Schon Wochen vor dem 24. Dezember sind die meisten Geschäfte überfüllt, Werbungen laufen pausenlos und überall scheint es nur eine Botschaft zu geben: Kaufen, kaufen, kaufen! Der Wert von Weihnachten wird zunehmend daran gemessen, wie teuer oder ausgefallen das Geschenk unter dem Christbaum ist. Viele Menschen fühlen sich dadurch unter Druck gesetzt, mithalten zu müssen, selbst dann, wenn es die eigene finanzielle Situation eigentlich nicht zulässt. Aus Freude wird Stress, aus Erwartung eine Belastung.

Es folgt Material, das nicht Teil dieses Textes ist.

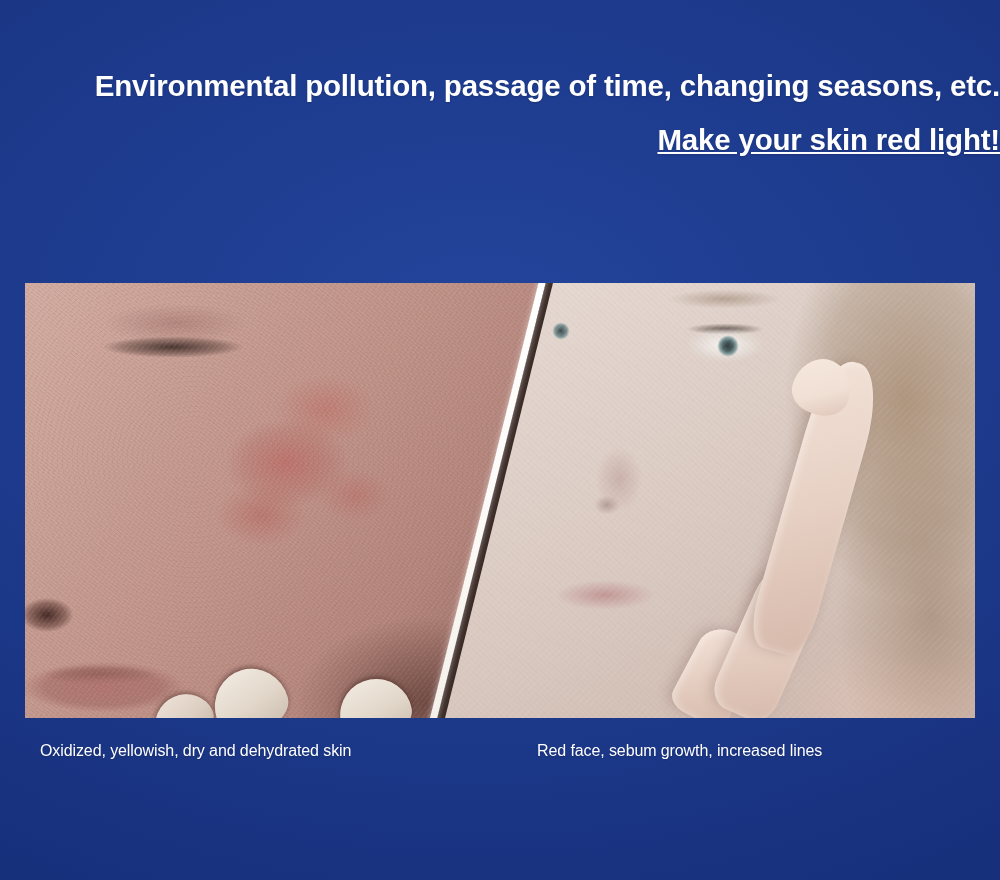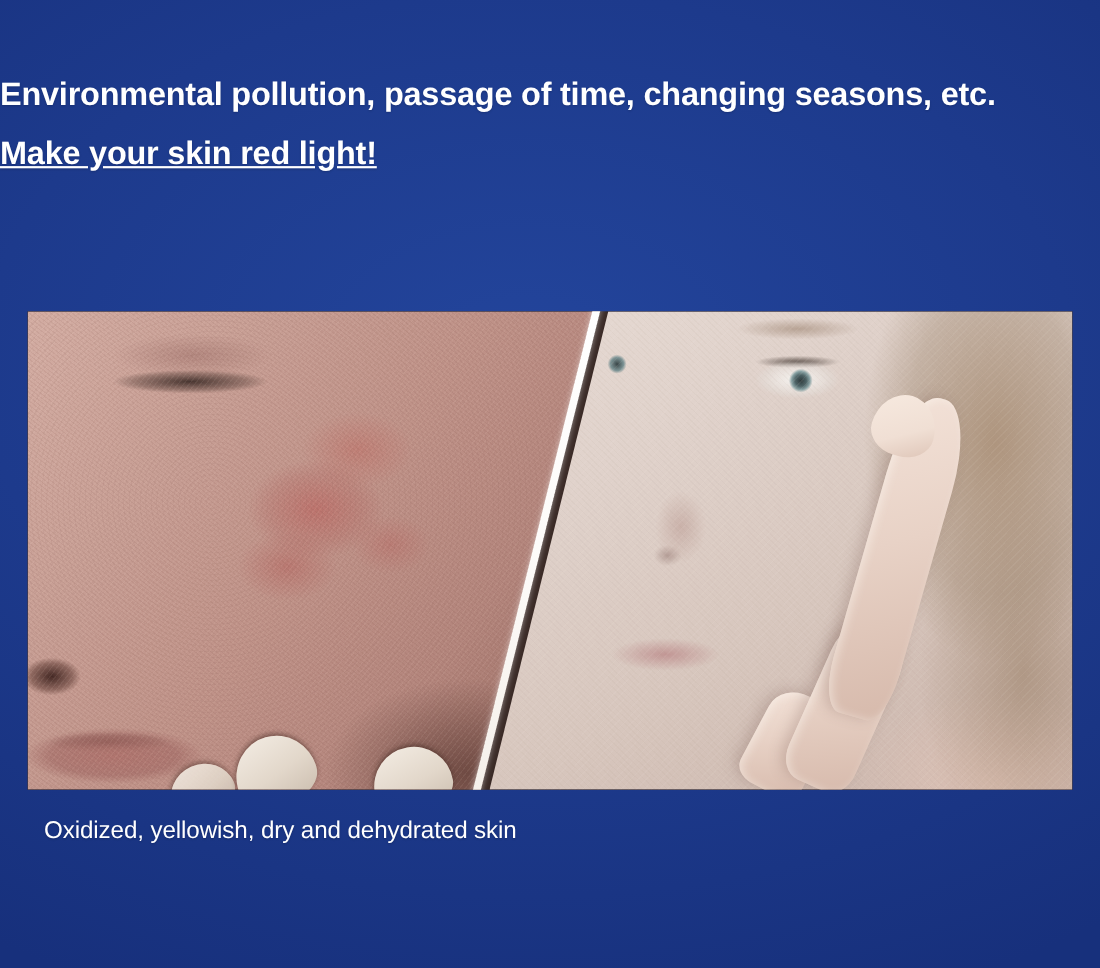"Environmental pollution, passage of" .headline { text-align: left -> right }
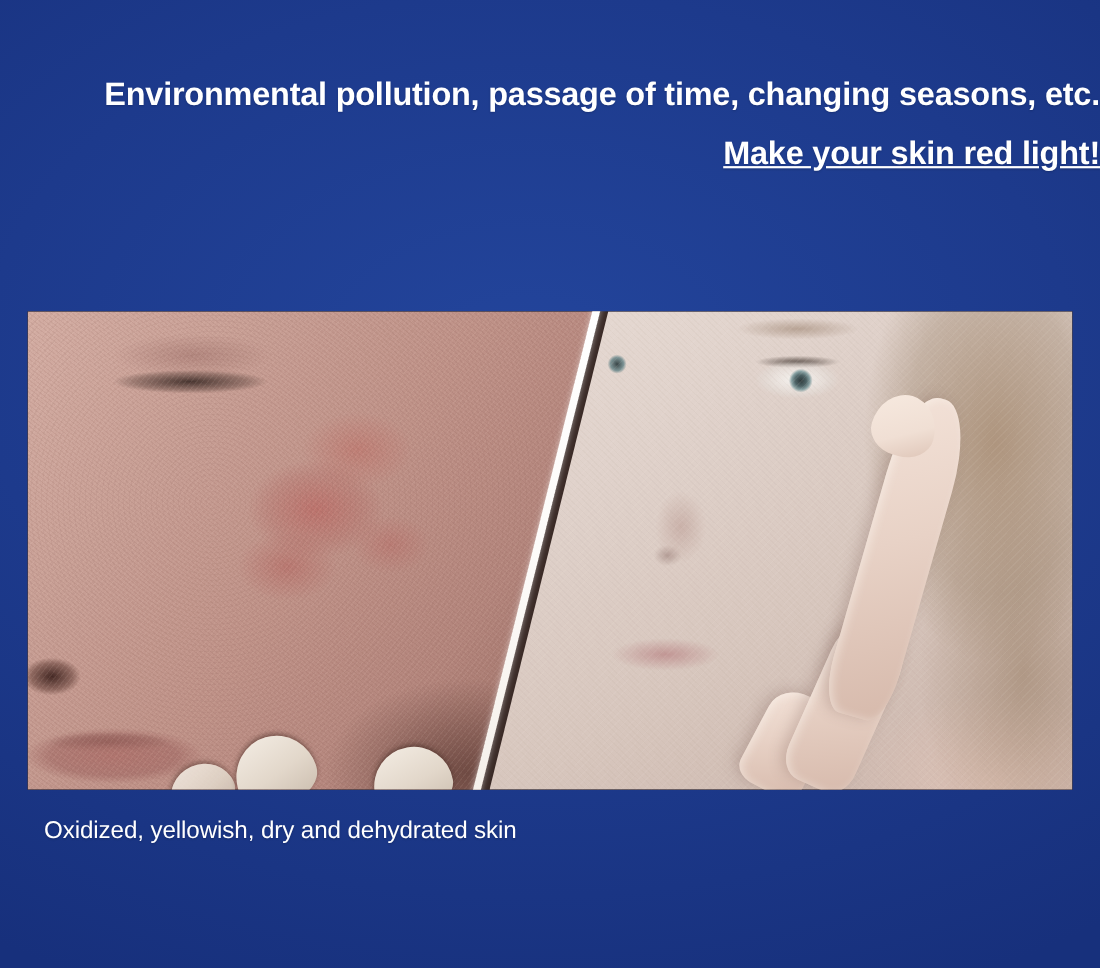"Oxidized, yellowish, dry and dehydrated" .caption { font-size: 22px -> 16px }
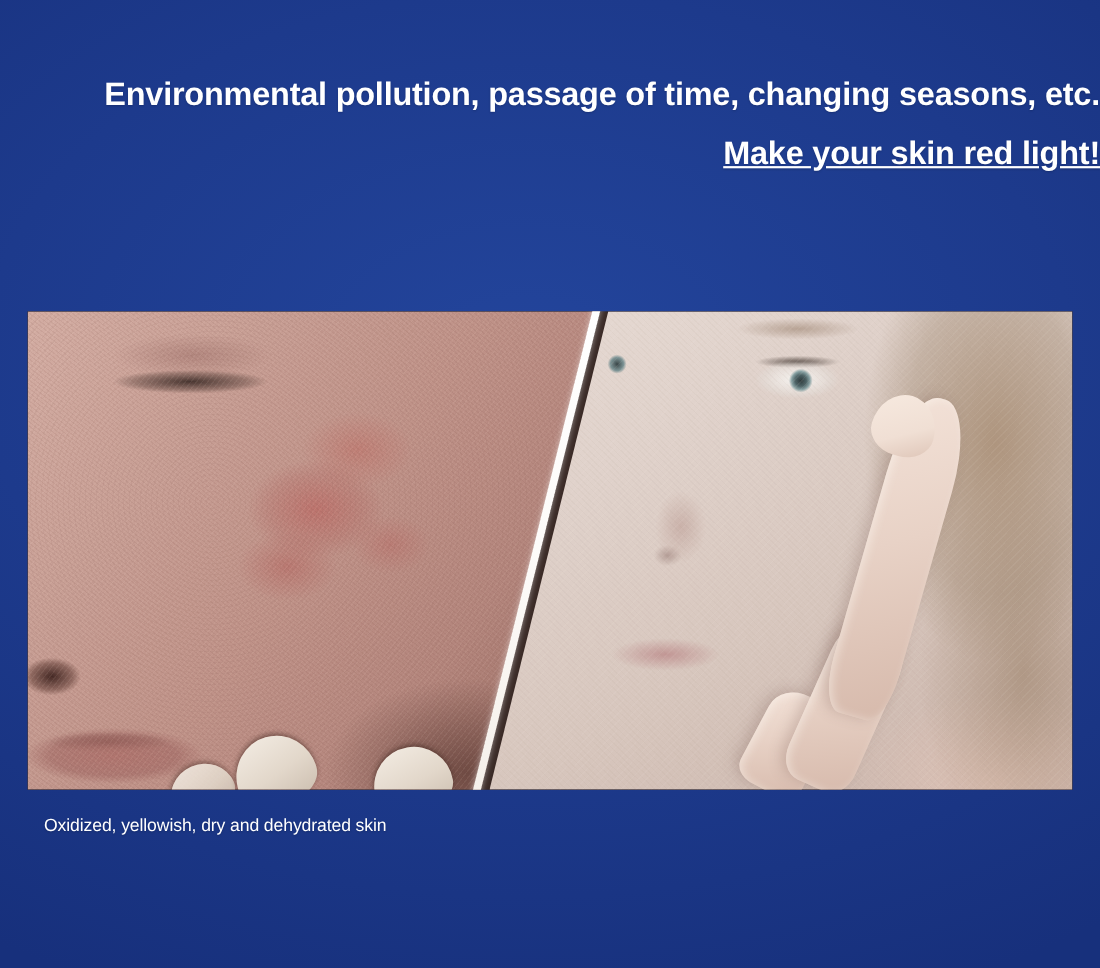"Red face, sebum growth, increased" div.caption { html: none -> <div>Red face, sebum growth, increased lines</div> }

Früher war Weihnachten anders
Der eigentliche Sinn von Weihnachten rückt dabei immer mehr in den Hintergrund. Ursprünglich stand dieses Fest für Nächstenliebe, Gemeinschaft, Dankbarkeit und das bewusste Miteinander. Es ging darum, Zeit miteinander zu verbringen, einander zuzuhören und füreinander da zu sein. Heute hingegen bleibt zwischen Geschenkekauf, Termindruck und Erwartungen oft kaum Raum für Besinnlichkeit und Ruhe.
Wir möchten Weihnachten wieder zu einer bewussten und entschleunigten Zeit machen. Eine Zeit, in der nicht der materielle Wert zählt, sondern die gemeinsamen Momente. Wertvoll sind Gespräche am Tisch, gemeinsames Essen, Lachen, Erinnerungen und das Gefühl von Zusammenhalt. Gerade diese Augenblicke sind es, die bleiben und die man nicht verpacken oder kaufen kann.
Lassen wir uns daher nicht von Rabatten, Sonderangeboten und Konsumdruck leiten, sondern von Wärme, Menschlichkeit und echter Freude. Denn das, was Weihnachten wirklich ausmacht, findet man nicht im Einkaufswagen, sondern im Herzen.